Have you ever been in a crucial meeting, trying to focus on the discussion at hand, when suddenly, the background noise from a chatty colleague becomes overwhelmingly distracting? Their constant chatter disrupts the flow of conversation, making it difficult for everyone to concentrate. Total buzzkill, right? Well, this scenario mirrors the "noisy neighbor" problem in a multitenant cloud environment, where a single customer's traffic spike can create a ripple effect, impacting the experience of other customers sharing the same resources.

This noisy neighbor problem can be a major headache for cloud service providers and their customers. Most cloud services are designed to operate using shared resources, providing customers with the illusion of dedicated resources, much like the way everyone in a meeting room expects to have a fair chance to speak without interruptions. However, just as background noise can disrupt a meeting, noisy neighbors in the cloud can disrupt service performance, despite efforts to optimize resource allocation.

I am one of the lead engineers on our Network Address Translation (NAT) Gateway at Oracle Cloud Infrastructure (OCI). This means that if something bad starts happening to the service, I get a page. As a result, I am acutely aware of how important it is to provide a great, smooth service to our customers. This includes helping our customers curb noisy neighbor problems. While eliminating the noisy neighbor problem might mean that the service is unnecessarily expensive or that it loses some of the elasticity and flexibility that make cloud services so valuable, we built the Network Address Translation (NAT) Gateway to retain the beneficial properties of the cloud, while hiding the noisy neighbors from other customers. It's like having a moderator in the meeting who helps everyone get a chance to speak while maintaining order and efficiency. And the best part? Despite OCI facing years of exponential growth, NAT Gateway has stood the test of time, successfully addressing noisy neighbor problems without unnecessary throttling.

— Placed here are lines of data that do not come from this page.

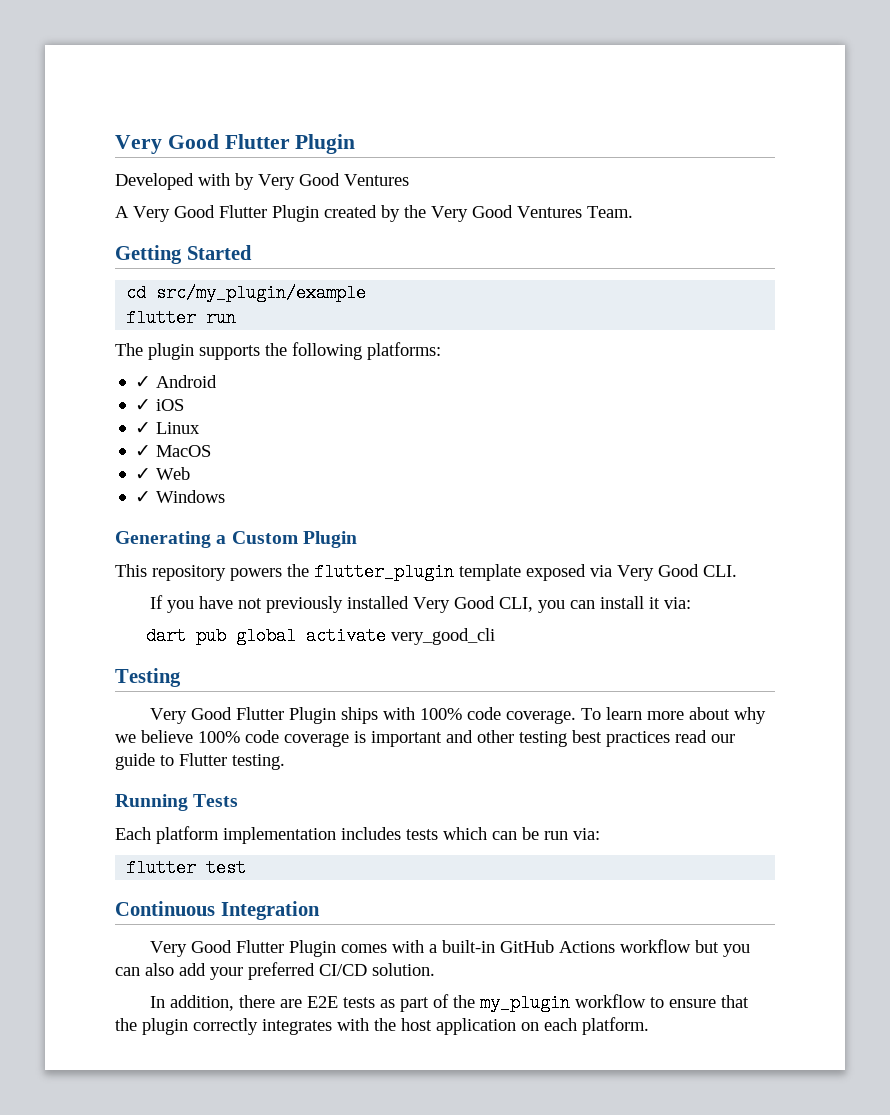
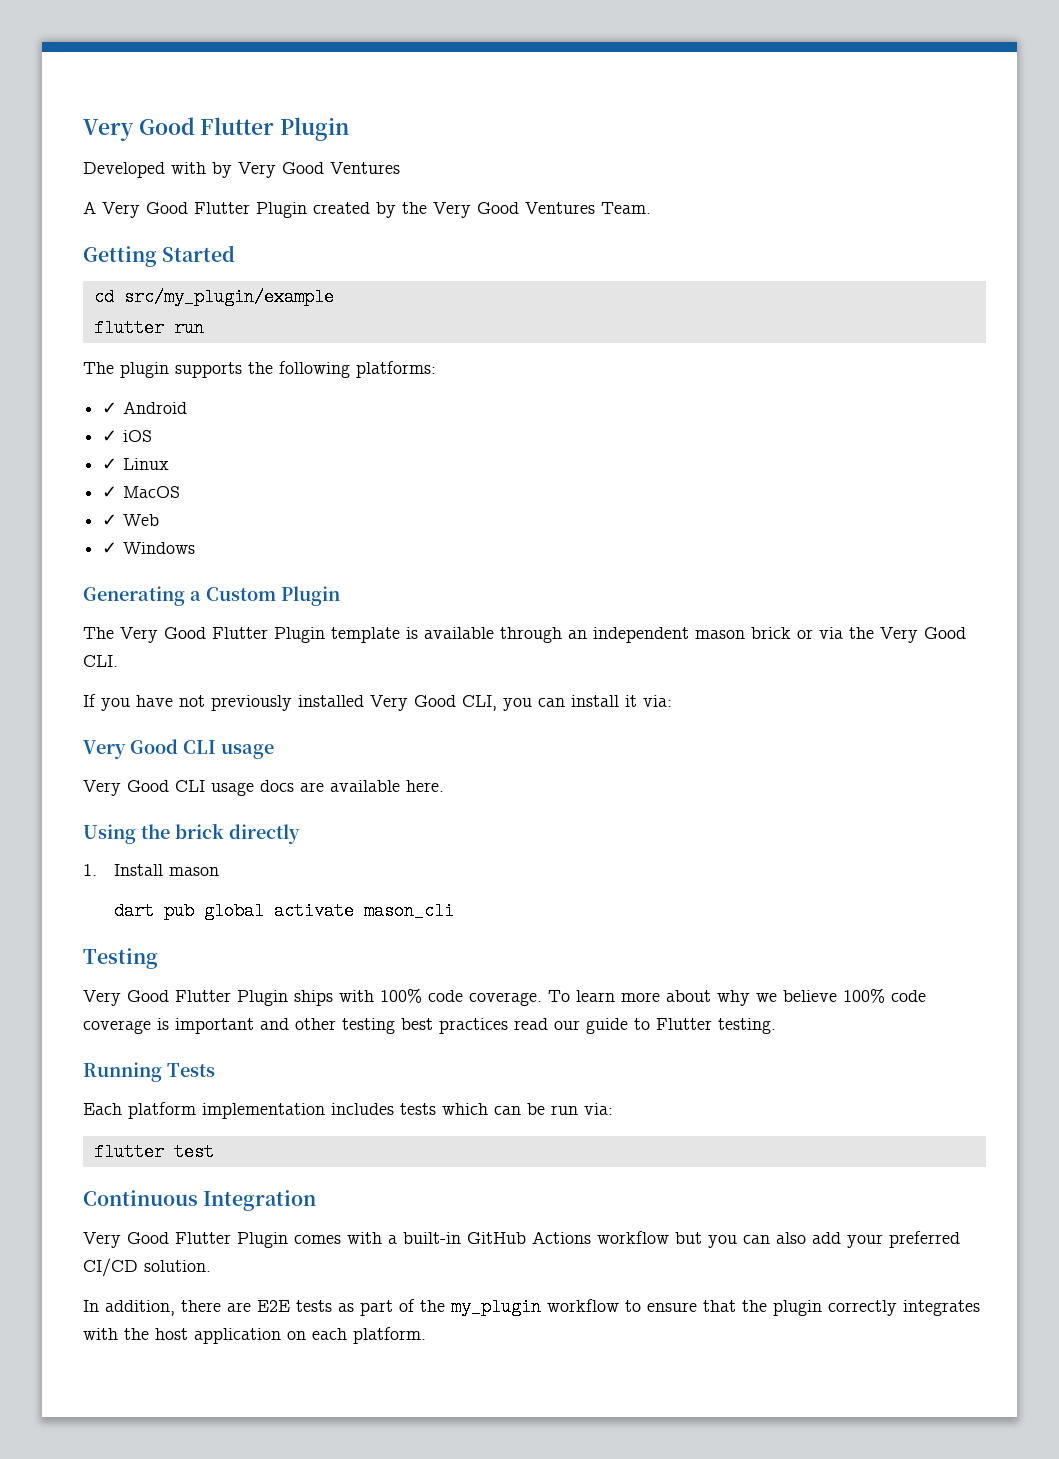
- This repository powers the flutter_plugin template exposed via Very Good CLI.
+ The Very Good Flutter Plugin template is available through an independent mason brick or via the Very Good CLI.
  If you have not previously installed Very Good CLI, you can install it via:
+ Very Good CLI usage
+ Very Good CLI usage docs are available here.
+ Using the brick directly
+ 1. Install mason
- dart pub global activate very_good_cli
+ dart pub global activate mason_cli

In this blog post, we discuss how OCI's NAT gateways solved one category of noisy neighbor problems robustly, just like a skilled moderator restoring peace and order to a disrupted meeting.

Networking NAT gateways

In the cloud environment, our customers provision Compute instances connected to the network using a virtual network interface card (VNIC). Many customers don't want to assign public IPs to their VNICs for security reasons. Having a public IP means that internet traffic can reach your VNIC, possibly making it vulnerable to attacks. You can configure the VNIC security rules to help prevent these attacks, but customers frequently prefer to assign their VNICs only private Ips, which aren't internet-routable, and use a NAT gateway to reach the internet.

A NAT gateway is provisioned with a single public, internet-addressable IP, which is used for all internet-bound connections. No incoming connections are permitted. It acts as a form of firewall and only allows outgoing connections, providing peace of mind to our customers.

Figure 1: Customer view of internet and NAT gateways

The NAT gateway consists of several servers that all work together to accomplish two jobs: Forwarding packets and remembering connections.

Forwarding packets is the simpler part of the service. The work we do for the packet itself is local to a server, and we don't need to have any memory of processing a packet. Our software is highly optimized, and we can route millions of packets every second.

Remembering connections is trickier because a single server isn't sufficient. If we took that server down for maintenance, the connection would be dropped, and our customers would be unhappy. Instead, each connection is remembered by several servers. Now, if we take down one server for maintenance, the service retains a memory of the connection, and our customers are none-the-wiser. The process of telling several servers about a connection is called replication.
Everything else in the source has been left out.